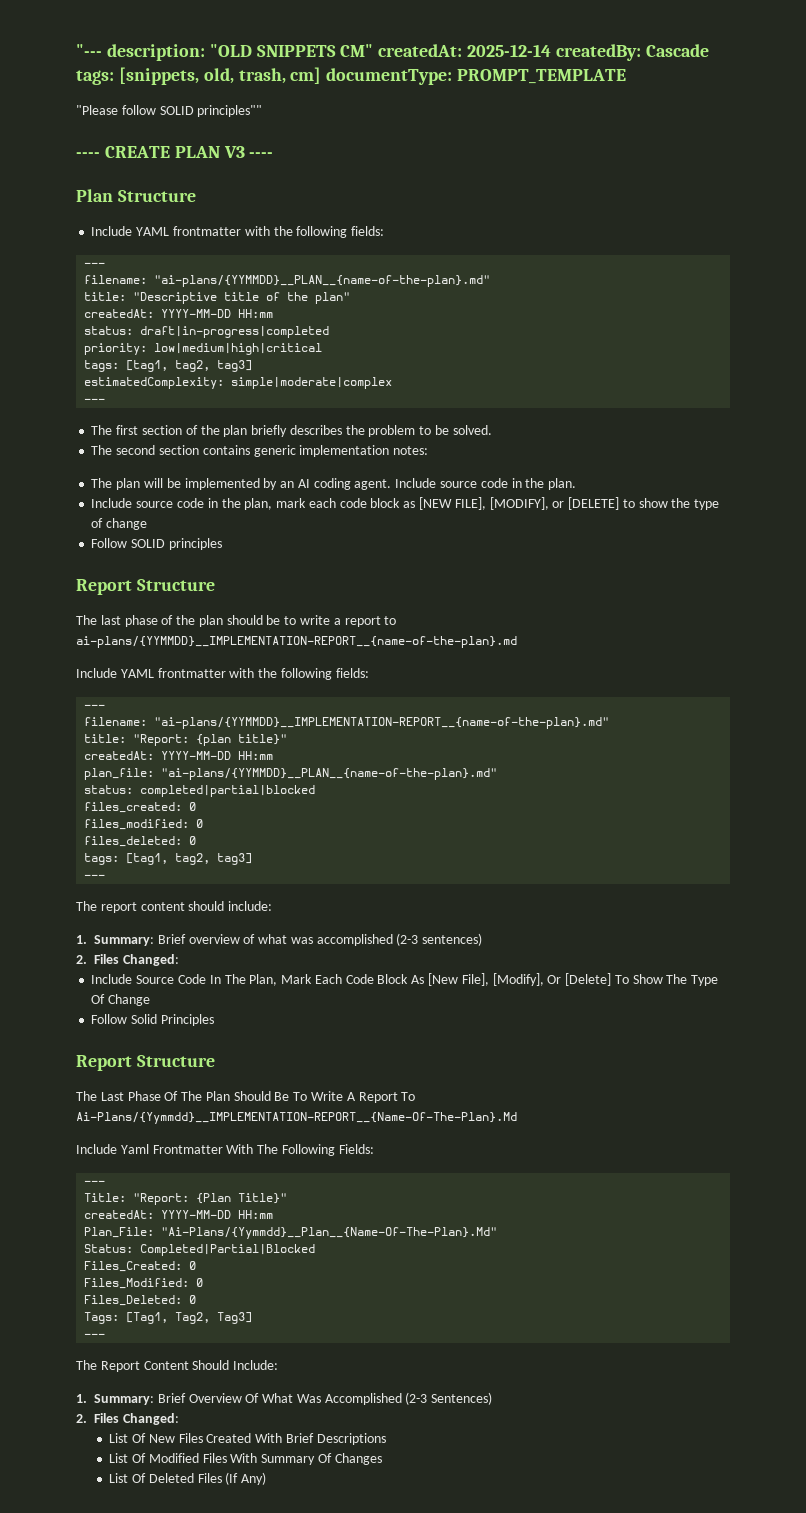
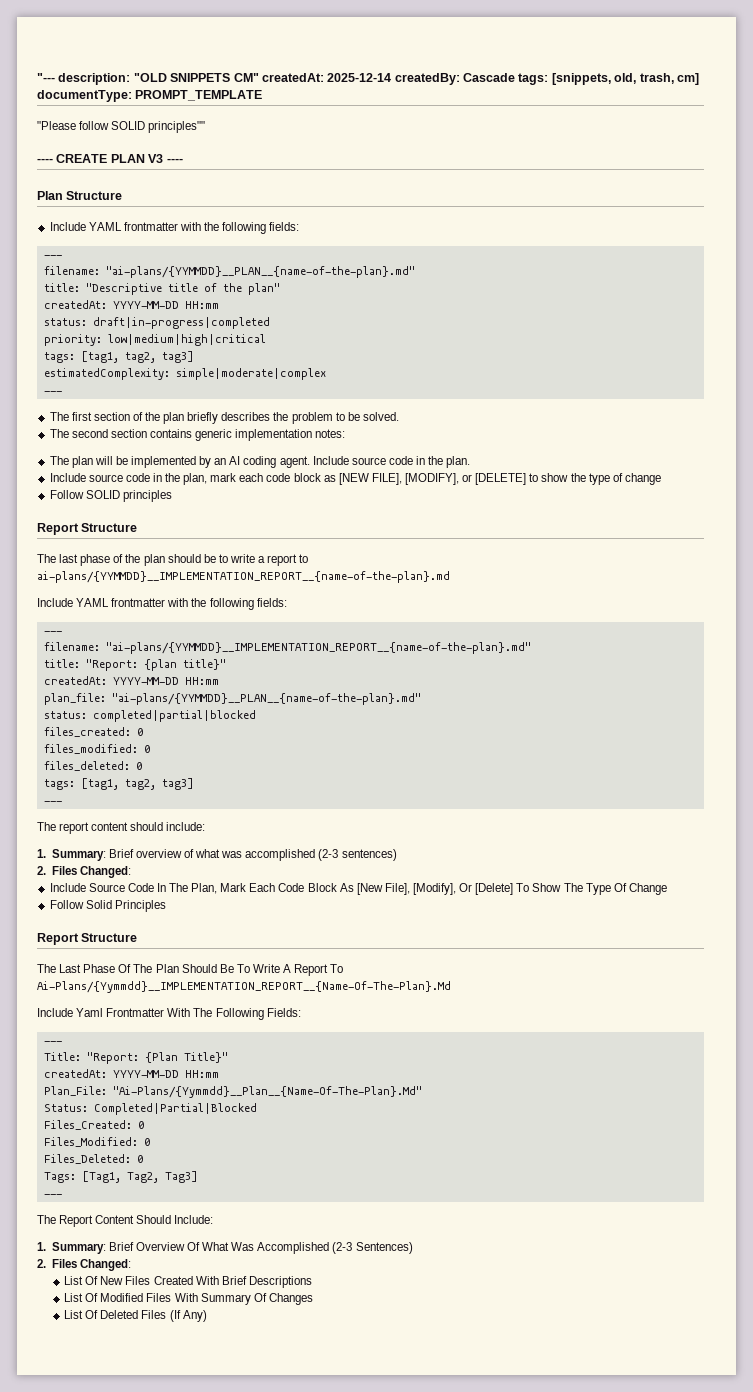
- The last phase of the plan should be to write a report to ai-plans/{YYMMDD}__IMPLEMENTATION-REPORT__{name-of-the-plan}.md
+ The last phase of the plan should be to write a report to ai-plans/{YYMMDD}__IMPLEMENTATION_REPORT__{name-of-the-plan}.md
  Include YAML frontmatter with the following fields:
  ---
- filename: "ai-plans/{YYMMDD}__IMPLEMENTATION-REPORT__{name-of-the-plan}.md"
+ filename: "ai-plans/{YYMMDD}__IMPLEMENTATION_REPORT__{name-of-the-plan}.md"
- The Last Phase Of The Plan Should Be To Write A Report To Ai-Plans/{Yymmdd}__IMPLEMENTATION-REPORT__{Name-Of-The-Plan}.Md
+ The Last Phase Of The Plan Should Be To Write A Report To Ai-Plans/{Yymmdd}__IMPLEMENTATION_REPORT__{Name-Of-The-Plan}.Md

* * *

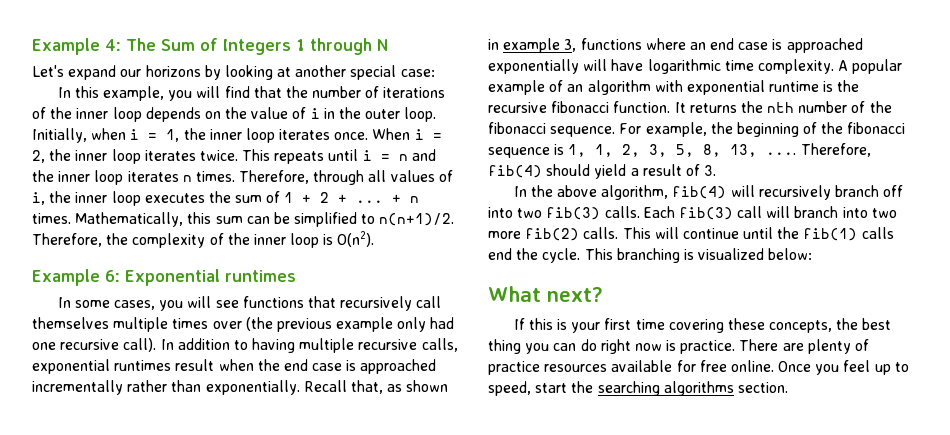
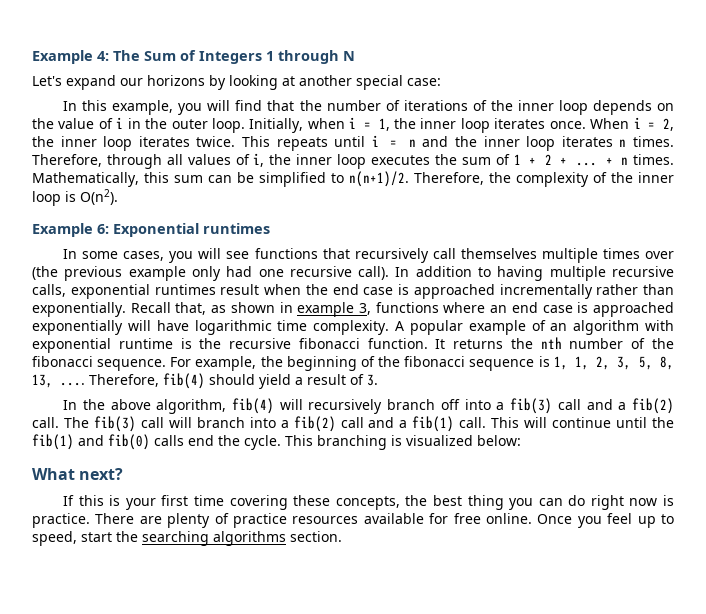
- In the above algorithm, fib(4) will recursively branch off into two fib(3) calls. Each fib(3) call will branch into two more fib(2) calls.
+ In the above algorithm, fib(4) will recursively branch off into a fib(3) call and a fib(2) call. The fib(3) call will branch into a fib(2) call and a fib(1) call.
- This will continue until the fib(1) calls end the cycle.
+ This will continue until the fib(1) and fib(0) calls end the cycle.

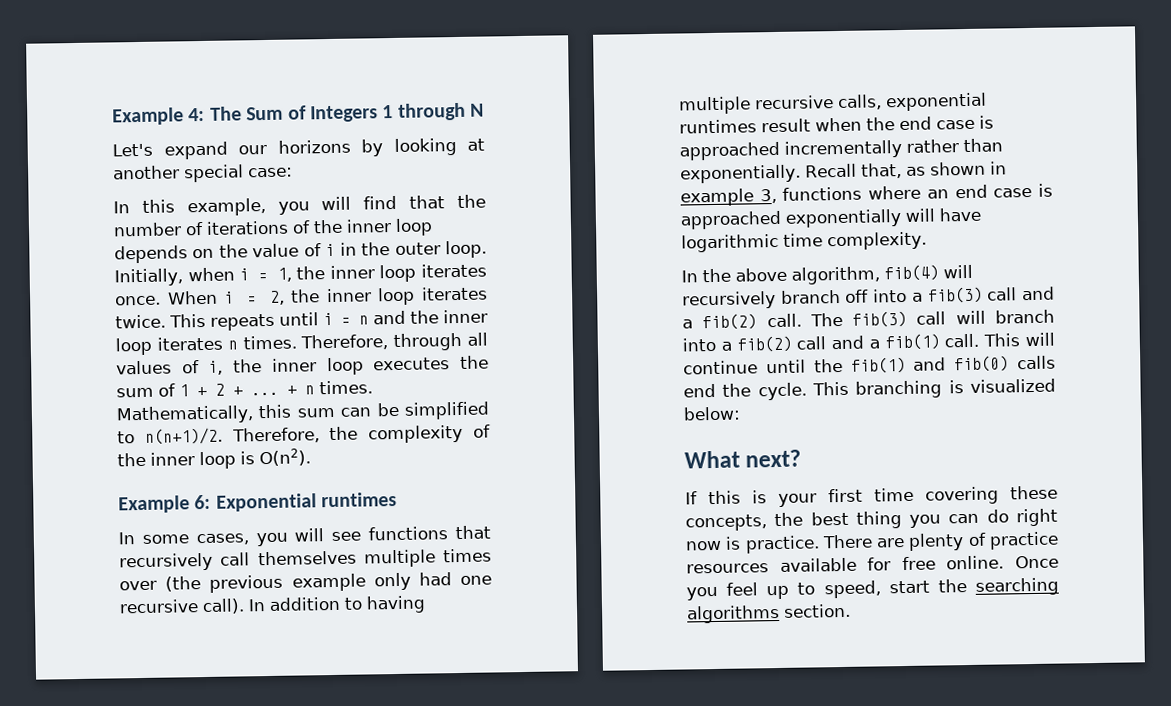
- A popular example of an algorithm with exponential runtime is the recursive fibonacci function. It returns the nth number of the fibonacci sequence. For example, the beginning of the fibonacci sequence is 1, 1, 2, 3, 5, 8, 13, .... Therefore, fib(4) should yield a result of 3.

TASK ITEM :: Between and including the line above that contains "a fib(1) call." and the line that contains "- A popular", restate every line word for word. Pictures stay out.

RESULT OF THIS TASK ::
+ In the above algorithm, fib(4) will recursively branch off into a fib(3) call and a fib(2) call. The fib(3) call will branch into a fib(2) call and a fib(1) call.
- This will continue until the fib(1) calls end the cycle.
+ This will continue until the fib(1) and fib(0) calls end the cycle.

- A popular example of an algorithm with exponential runtime is the recursive fibonacci function. It returns the nth number of the fibonacci sequence. For example, the beginning of the fibonacci sequence is 1, 1, 2, 3, 5, 8, 13, .... Therefore, fib(4) should yield a result of 3.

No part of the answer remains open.